What is being asked
For the records that follow, please set down exactly the lines between the one holding "subtotal: 32010.00 -> 30730.00" and the one holding "total: 40119.38 -> 38519.38", inclusive, and only those.

Difference listings
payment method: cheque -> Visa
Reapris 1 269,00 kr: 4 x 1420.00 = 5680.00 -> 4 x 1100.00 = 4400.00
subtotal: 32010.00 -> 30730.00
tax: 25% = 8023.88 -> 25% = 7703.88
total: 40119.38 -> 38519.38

--

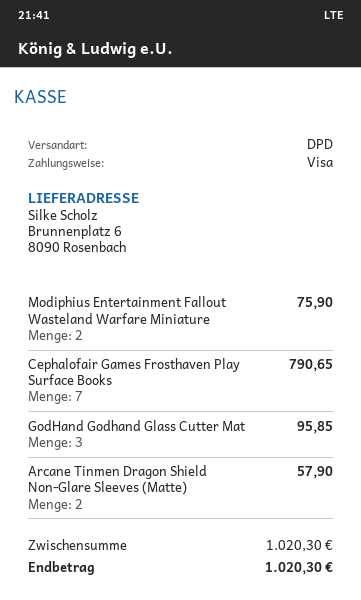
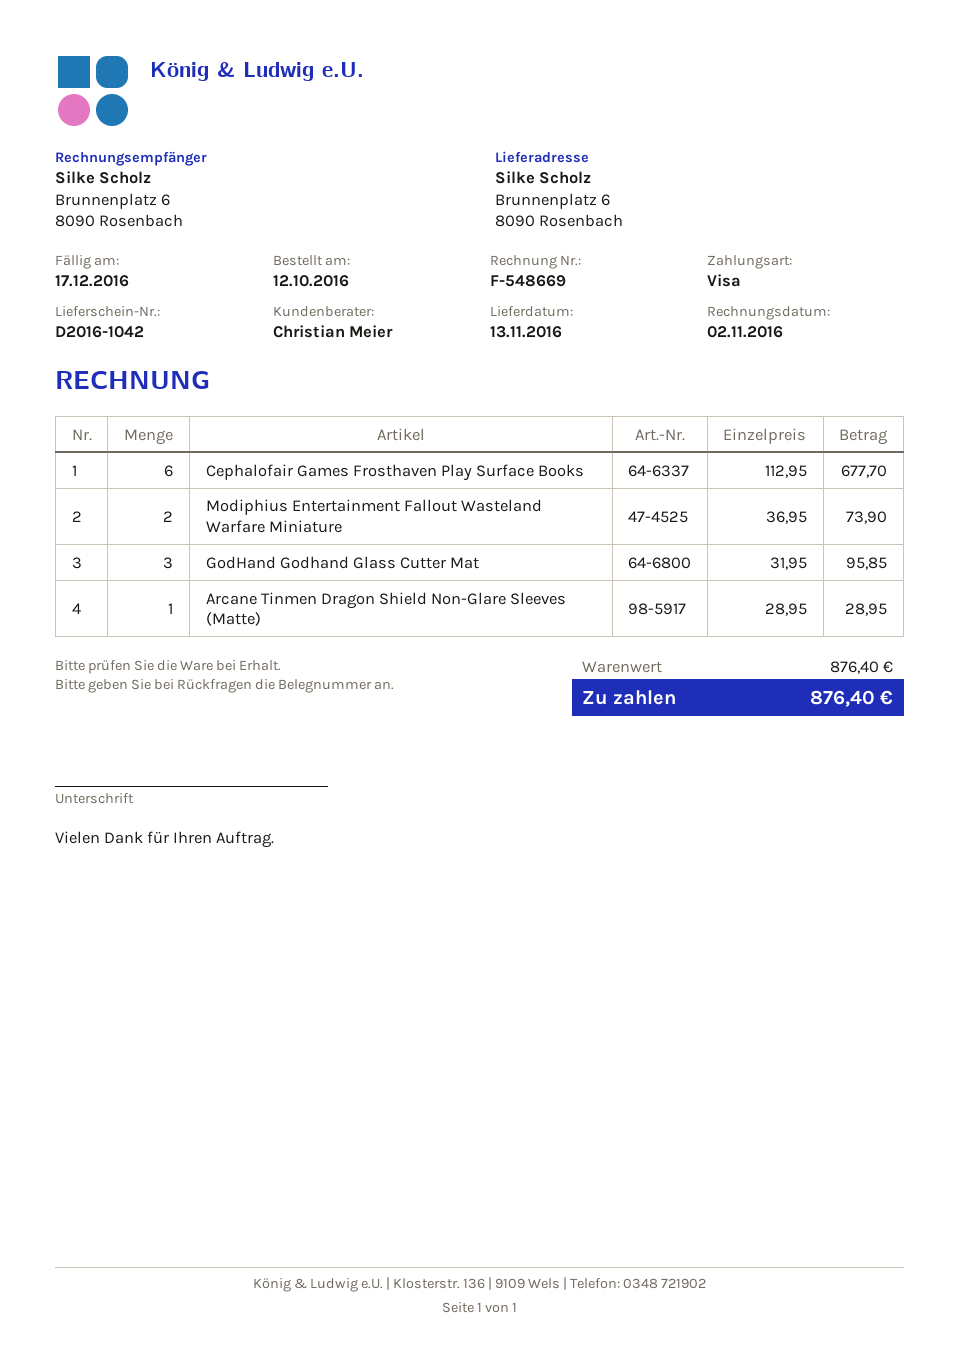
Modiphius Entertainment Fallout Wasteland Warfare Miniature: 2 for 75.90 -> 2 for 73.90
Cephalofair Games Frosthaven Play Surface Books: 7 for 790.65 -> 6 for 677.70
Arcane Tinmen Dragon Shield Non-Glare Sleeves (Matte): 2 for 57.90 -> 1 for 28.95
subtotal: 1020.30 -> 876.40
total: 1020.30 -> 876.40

Response
subtotal: 32010.00 -> 30730.00
tax: 25% = 8023.88 -> 25% = 7703.88
total: 40119.38 -> 38519.38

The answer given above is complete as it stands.